If you already complete these step before, please load your data here

In [11]:
cifar10_X_train = np.load('./embedding_data/cifar10_dinov2_X_train.npy')
cifar10_y_train_true = np.load('./embedding_data/cifar10_dinov2_y_train.npy')
cifar10_X_test = np.load('./embedding_data/cifar10_dinov2_X_test.npy')
cifar10_y_test = np.load('./embedding_data/cifar10_dinov2_y_test.npy')

In [None]:
cifar100_X_train = np.load('./embedding_data/cifar100_dinov2_X_train.npy')
cifar100_y_train_true = np.load('./embedding_data/cifar100_dinov2_y_train.npy')
cifar100_X_test = np.load('./embedding_data/cifar100_dinov2_X_test.npy')
cifar100_y_test = np.load('./embedding_data/cifar100_dinov2_y_test.npy')

In [None]:
flowers102_X_train = np.load('./embedding_data/flowers102_dinov2_X_train.npy')
flowers102_y_train_true = np.load('./embedding_data/flowers102_dinov2_y_train.npy')
flowers102_X_test = np.load('./embedding_data/flowers102_dinov2_X_test.npy')
flowers102_y_test = np.load('./embedding_data/flowers102_dinov2_y_test.npy')

## Random Seed Management

In [12]:
master_random_state = np.random.RandomState(0)

def gen_seed(random_state:np.random.RandomState):
    return random_state.randint(0, 2**31)

def gen_random_state(random_state:np.random.RandomState):
    return np.random.RandomState(gen_seed(random_state))

## Classification Models and Query Strategies

In [13]:
classifier_factory_functions = {
    'LogisticRegression': lambda classes, random_state: SklearnClassifier(
        LogisticRegression(),
        classes=classes,
        random_state=gen_seed(random_state)
    )
}

In [14]:
query_strategy_factory_functions = {
    'RandomSampling': lambda random_state: RandomSampling(random_state=gen_seed(random_state)),
    'UncertaintySampling': lambda random_state: UncertaintySampling(random_state=gen_seed(random_state)),
    'DiscriminativeAL': lambda random_state: DiscriminativeAL(random_state=gen_seed(random_state)),
    'CoreSet': lambda random_state: CoreSet(random_state=gen_seed(random_state)),
    'TypiClust': lambda random_state: TypiClust(random_state=gen_seed(random_state)),
    'Badge': lambda random_state: Badge(random_state=gen_seed(random_state))
}

In [15]:
def create_classifier(name, classes, random_state):
    return classifier_factory_functions[name](classes, random_state)
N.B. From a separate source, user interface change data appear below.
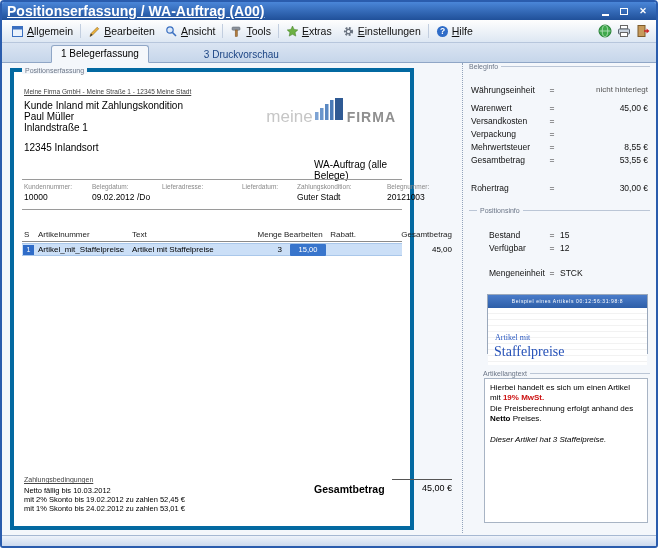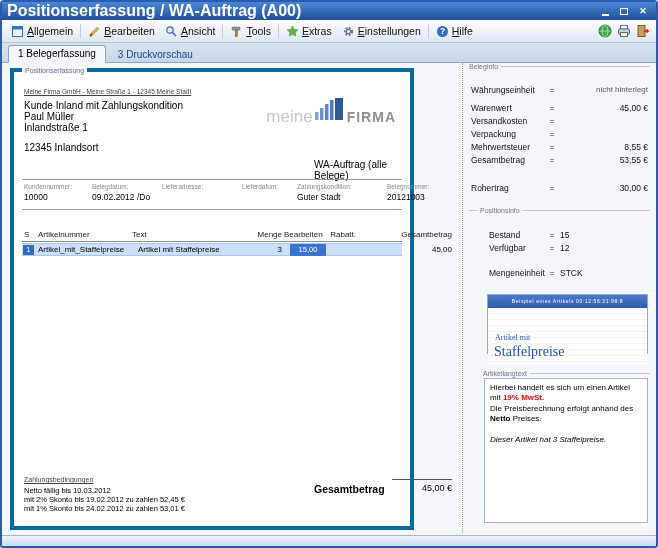"Positionserfassung / WA-Auftrag (A00)" .title { font-size: 16px -> 14px; text-decoration: none -> underline }
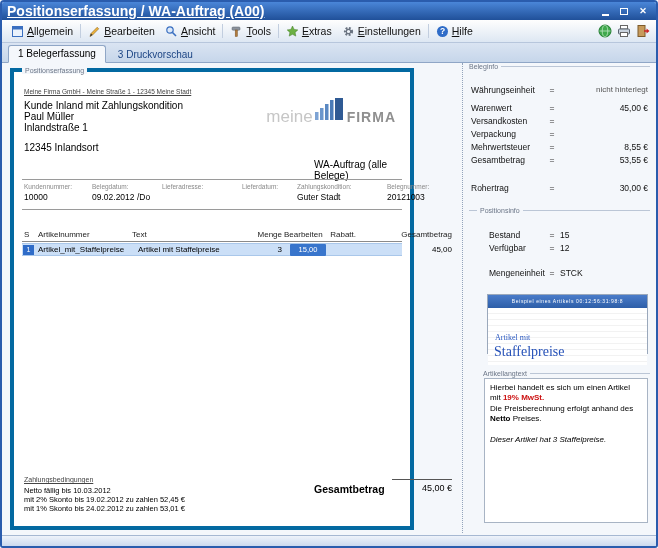"1 Belegerfassung" .tab { margin-left: none -> 43px }
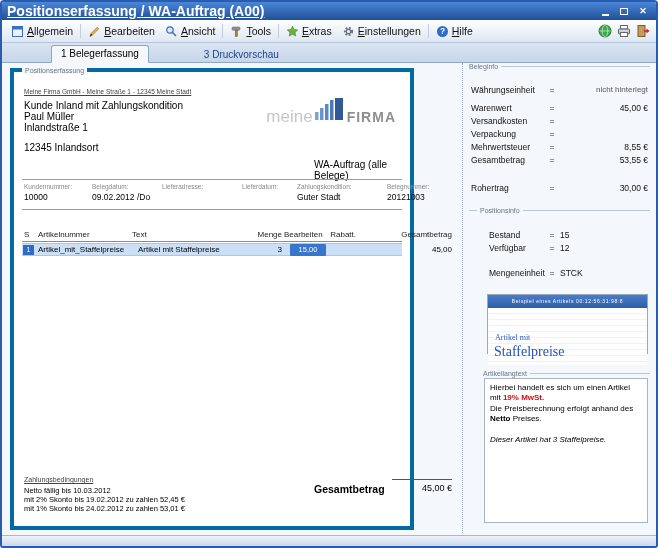"Artikel mit Staffelpreise" div.tcell { left: 116px -> 110px }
def create_query_strategy(name, random_state):
    return query_strategy_factory_functions[name](random_state)

## Experiment Parameters

In [16]:
n_reps = 1
n_training_dataset = len(cifar10_X_Train)
#n_cycles = int(0.5 * n_training_dataset)
n_cycles = 500
classifier_names = classifier_factory_functions.keys()
query_strategy_names = query_strategy_factory_functions.keys()

## Experiment Loop

In [None]:
results = {}

for clf_name in classifier_names:
    for qs_name in query_strategy_names:
        accuracies = np.full((n_reps, n_cycles), np.nan)
        for i_rep in range(n_reps):
            cifar10_y_Train = np.full(shape=cifar10_y_Train_true.shape, fill_value=MISSING_LABEL)
            
            clf = create_classifier(clf_name, classes=np.arange(len(cifar10_classes)), random_state=gen_random_state(master_random_state))
            qs = create_query_strategy(qs_name, random_state=gen_random_state(master_random_state))
            clf.fit(cifar10_X_Train, cifar10_y_Train)
            
            for c in tqdm(range(n_cycles), desc=f'Repeat {i_rep + 1} in {clf_name} with {qs_name}'):
                query_idx = call_func(qs.query, X=cifar10_X_Train, y=cifar10_y_Train, batch_size=1, clf=clf, discriminator=clf)
                cifar10_y_train[query_idx] = cifar10_y_train_true[query_idx]
                clf.fit(cifar10_X_train, cifar10_y_train)
                score = clf.score(cifar10_X_test, cifar10_y_test)
                accuracies[i_rep, c] = score
        
        results[(clf_name, qs_name)] = accuracies

Repeat 1 in LogisticRegression with RandomSampling: 100%|██████████| 500/500 [01:46<00:00,  4.71it/s]
Repeat 1 in LogisticRegression with UncertaintySampling:  48%|████▊     | 239/500 [01:46<02:12,  1.98it/s]

## Resulting Plotting

In [17]:
#!pip install mlflow

In [18]:
import mlflow

mlflow.set_tracking_uri(uri="file:///mnt/stud/home/jcheng/scikit-activeml/tutorials/tracking")
mlflow.set_experiment("Pool Evaluation with DINOv2")

In [None]:
with mlflow.start_run():
    for clf_name in classifier_names:
        for qs_name in query_strategy_names:
            key = (clf_name, qs_name)
            result = results[key]
            reshaped_result = result.reshape((-1, n_cycles))
            errorbar_mean = np.mean(reshaped_result, axis=0)
            mlflow.log_metric = (f'errorbar_mean for {qs_name} with {clf_name}', errorbar_mean)
            errorbar_std = np.std(reshaped_result, axis=0)
            mlflow.log_metric = (f'errorbar_std for {qs_name} with {clf_name}', errorbar_std)
            plt.errorbar(np.arange(n_cycles), errorbar_mean, errorbar_std, label=f"({np.mean(errorbar_mean):.4f}) {qs_name}", alpha=0.5)
        plt.title(clf_name)
        plt.legend(loc='lower right')
        plt.xlabel('cycle')
        plt.ylabel('accuracy')
        plt.show()